About this Guide

One of the guiding principles of good network design is security. A network must be secure against data theft and against denial of service. This guide focuses on security within a LAN—protection against 'the enemy within'.

The material covered in this 170-page guide is a mixture of practical advice on secure configuration of network devices and explanations of the protocols and technologies that are employed in LAN security. The three prime aspects of LAN security are:

  1. Ensuring networking equipment is able to block attacks aimed at compromising or disabling it.
  2. Ensuring networking equipment is able to combat attacks that exploit weaknesses in LAN protocols.
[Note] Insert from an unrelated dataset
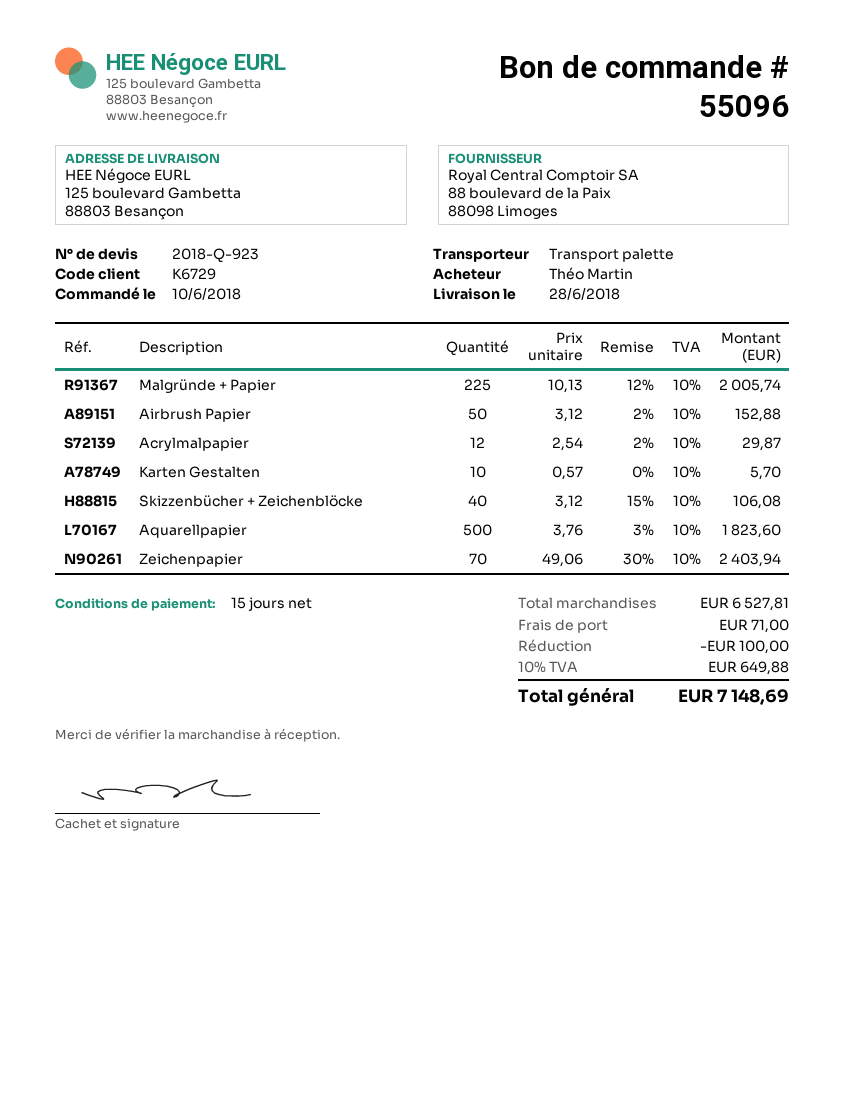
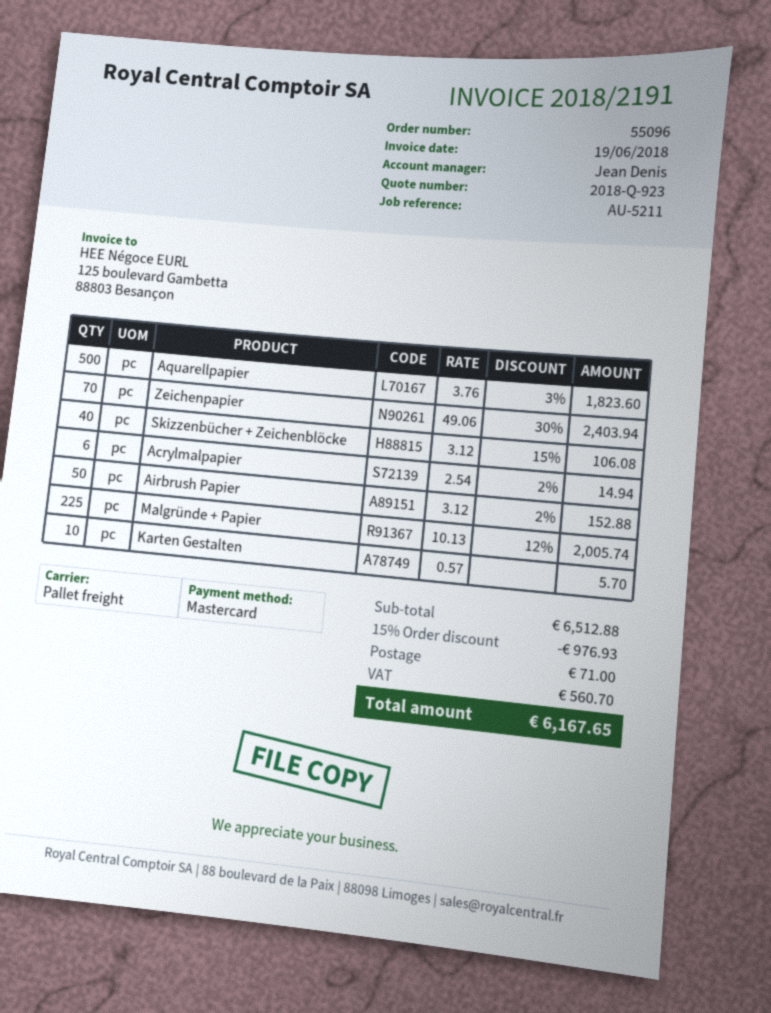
Acrylmalpapier: 12 x 2.54 - 2% = 29.87 -> 6 x 2.54 - 2% = 14.94
subtotal: 6527.81 -> 6512.88
discount: 100.00 -> 976.93
tax: 649.88 -> 560.70
total: 7148.69 -> 6167.65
These are attacks that are not aimed at compromising the networking devices themselves, but rather are attacks that disrupt data flow in the network or use tricks to give users access to sectors of the network that they should not be able to access.
  3. Preventing unauthorized users from getting any access to the network.

The subject matters discussed in this guide relate to one or more of these activities.
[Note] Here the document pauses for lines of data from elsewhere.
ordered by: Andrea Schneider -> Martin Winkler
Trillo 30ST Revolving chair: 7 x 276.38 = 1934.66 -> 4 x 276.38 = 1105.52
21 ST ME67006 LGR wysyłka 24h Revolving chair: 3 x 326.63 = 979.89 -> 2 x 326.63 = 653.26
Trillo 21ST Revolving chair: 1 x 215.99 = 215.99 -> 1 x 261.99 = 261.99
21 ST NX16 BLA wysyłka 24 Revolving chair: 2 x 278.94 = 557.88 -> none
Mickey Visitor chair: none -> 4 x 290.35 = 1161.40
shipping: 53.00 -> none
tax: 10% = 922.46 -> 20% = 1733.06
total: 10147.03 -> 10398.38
Below is an outline of what is covered in the chapters:

  • Configuring switches in a way that enables them to protect themselves against attacks directed at them. We discuss how to combat well-known LAN-based attacks such as Root bridge spoofing, MAC-flooding, DoS, and VLAN hopping attacks.
  • We take a look at various aspects of user authentication which includes using AAA, private/public keys and X.509 certificates.
  • We describe the two most popular protocols that underlie the user authentication and user activity monitoring process—RADIUS and TACACS+.
  • We then discuss the three LAN user authentication mechanisms used in AlliedWare Plus™: 802.1x, Web authentication, and MAC authentication.
  • The final chapter focuses on DHCP snooping.